**Dataset content**:
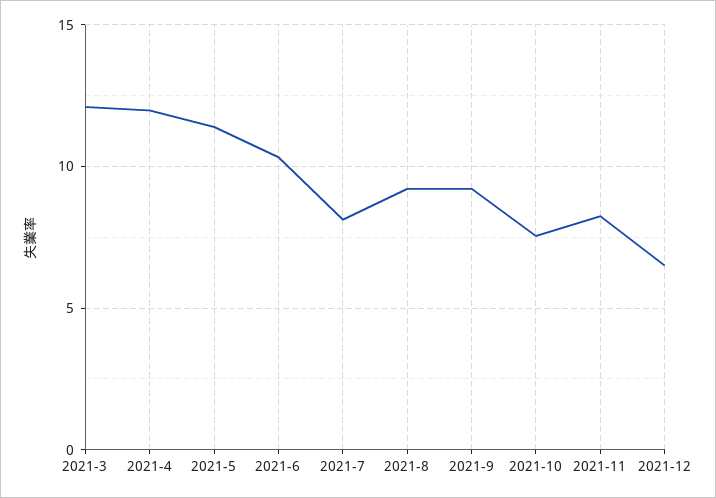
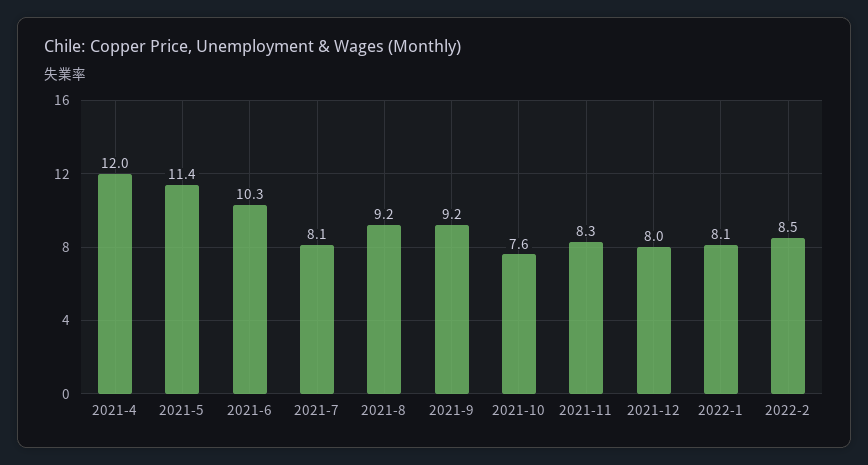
2021-3: 12 -> none
2021-12: 6.5 -> 8
2022-1: none -> 8.1
2022-2: none -> 8.5

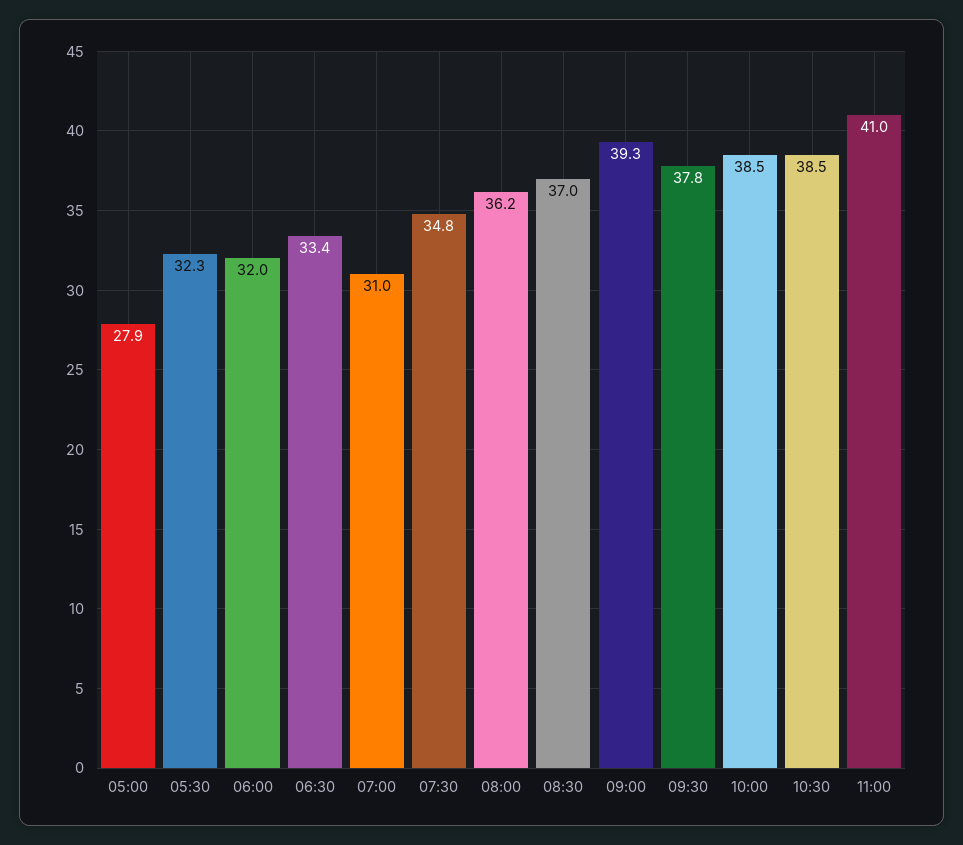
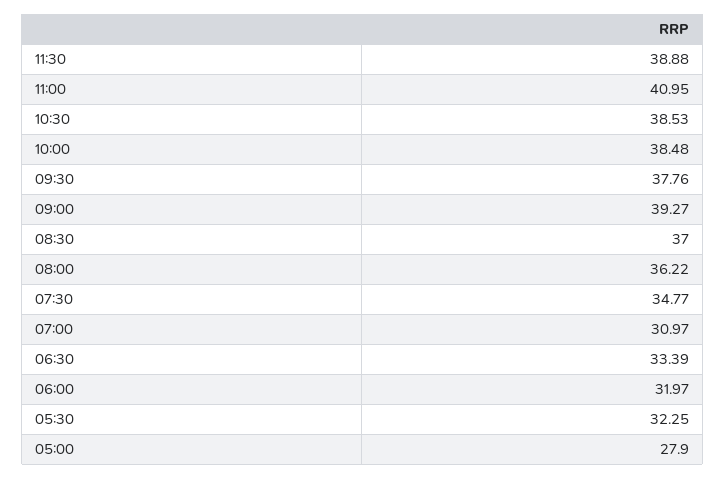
11:30: none -> 38.88

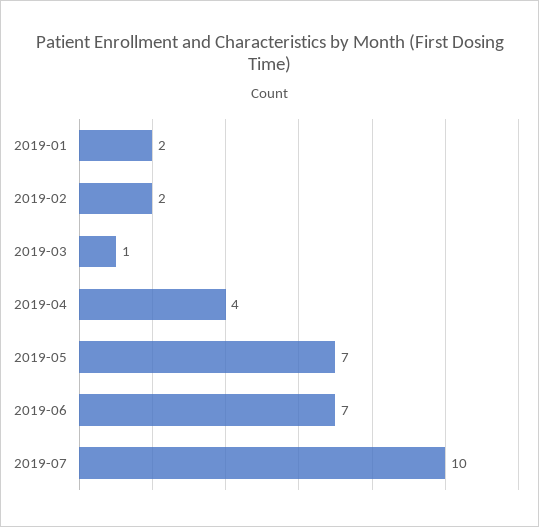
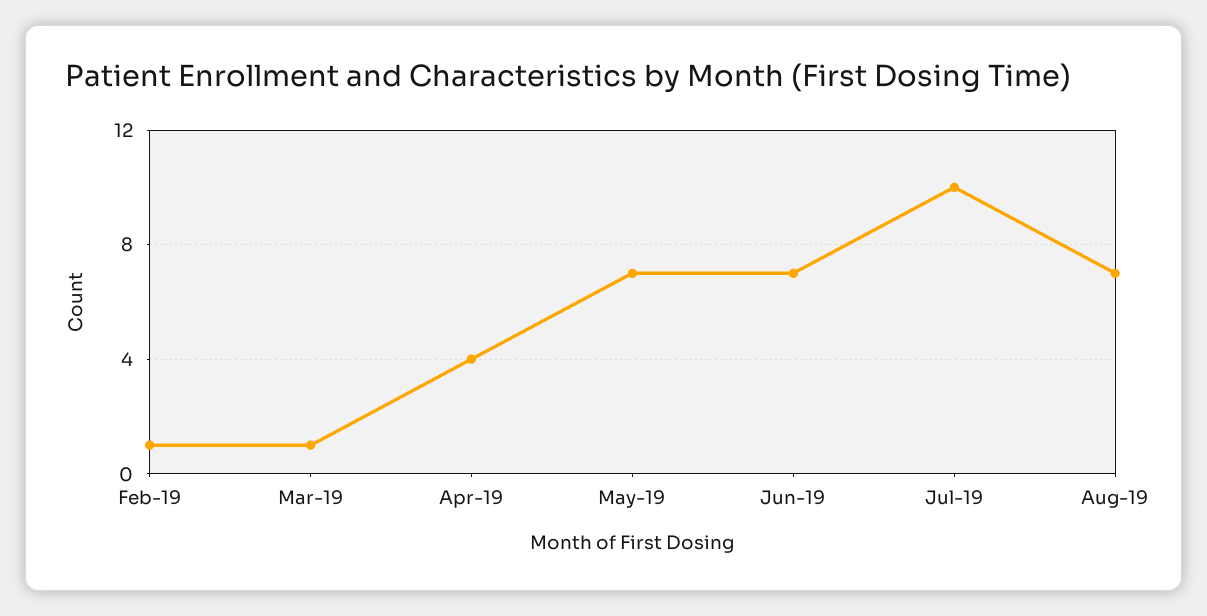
2019-01: 2 -> none
2019-02: 2 -> 1
Aug-19: none -> 7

**Exercise**: Your output should be exactly the lines of the records above from the one with "2021-12: 6.5 -> 8" through the last, both ends included, with pictures excluded.

**Solved problem**:
2021-12: 6.5 -> 8
2022-1: none -> 8.1
2022-2: none -> 8.5

11:30: none -> 38.88

2019-01: 2 -> none
2019-02: 2 -> 1
Aug-19: none -> 7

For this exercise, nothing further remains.